Cost of electricity in West Africa highest globally – WAPP/TCN Exec
The Chairman of the Executive Board of the West African Power Pool (WAPP), Mr Usman Gur Mohammed, has said the cost of electricity in the West African sub-region is the most expensive globally, with WAPP focused on creating cheaper and increased access to electricity.
Mr U.G. Mohammed disclosed this on Monday at the WAPP Joint Committee Meeting, the first part of the 14th WAPP General Assembly holding in Abuja till Friday.
The WAPP Chair and Managing Director of the Transmission Company of Nigeria (TCN) who declared the meeting opened tasked the members on ensuring that WAPP becomes the best in Africa while reducing the cost of electricity access.
He said, “We have to work hard to reach the next level because we want WAPP to be a pacesetter in the entire Africa. As at today, we are one of the best but we want to be the best.”
He said WAPP was set up mainly to “reduce the cost of energy and increase access to energy in West Africa; to make our people have abundant energy at a cheaper cost.”
Mohammed said the 2019 – 2033 WAPP West Africa Generation, Transmission Masterplan was approved by ECOWAS Council of Head of States and Governors in December 2018, to ensure that all mainland countries are interconnected and to also build transmission lines and generation stations across West Africa to provide redundancy for increased electricity supply.
“It is to ensure we also connect to the Central African Power Pool so we can tap power from Inga 3 Dam in Congo and also connect to Northern Africa Power Pool. Under that scheme, we are building a 330 kilovolt (kV) double circuit transmission line right from Shiroro through Kainji in Nigeria up to Senegal.
The intention is to transmit energy from places that are cheap to where energy is expensive.” On how Nigeria will benefit from this, Mohammed said: “Nigeria has comparative advantage and so energy should flow to countries where they have high cost of fuel.
In doing that, we can create a lot of jobs for Nigerians, and earn foreign exchange for this country; that is why Nigerians should support that drive.” The Secretary General of WAPP, Mr Sengui Ki Appolinaire said the joint committee meeting is a platform for the five committees who are the advisories for the WAPP Executive Board to review the year’s activities.

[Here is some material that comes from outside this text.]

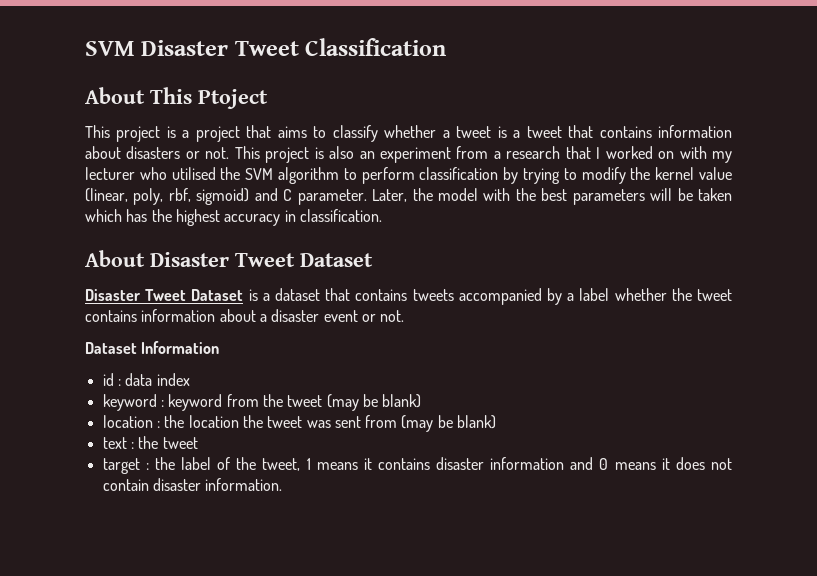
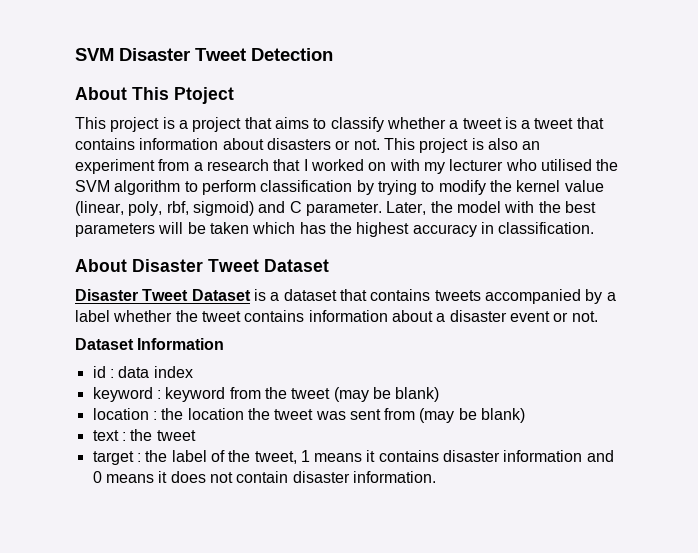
- SVM Disaster Tweet Classification
+ SVM Disaster Tweet Detection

“WAPP is the made up of utilities and we have five committees whose members are from the utility firms usually in distribution, operation, finance among others. At the general assembly, all the committees meet for that,” Appolinaire noted. Engr. Lamu Audu, the Managing Director of Mainstream Energy Solutions Limited (MESL), operators of Kainji and Jebba hydropower plants in Niger State said his firm co-hosted the WAAP General Assembly in Abuja.
Audu justified the federal government’s decision to privatize the power sector since 2013 saying it was to inject the needed efficiency. He said, “Since we took over the plants of Kainji and Jebba, we have made tremendous progress since the last six years. We took over Kainji with Zero megawatts (MW), today we have 440MW at Kainji; and with Jebba, we have a combined capacity of 922MW.
We are continuing with the capacity recovery. So it is paramount that we attract investment which can come from private investors,” Audu explained. He said MESL utilities are located on the River Niger and there was the need to ensure that the countries upstream of Nigeria do not dam the river by providing them adequate electricity.
“We also generate cheap electricity so we are strategically placed to be involved in the electricity market in West Africa. We are expanding Kainji by 240MW to be able to sell power to West African region to earn foreign exchange for Nigeria. By that, we will attract other investors to develop the other hydro schemes,” the MESL boss noted.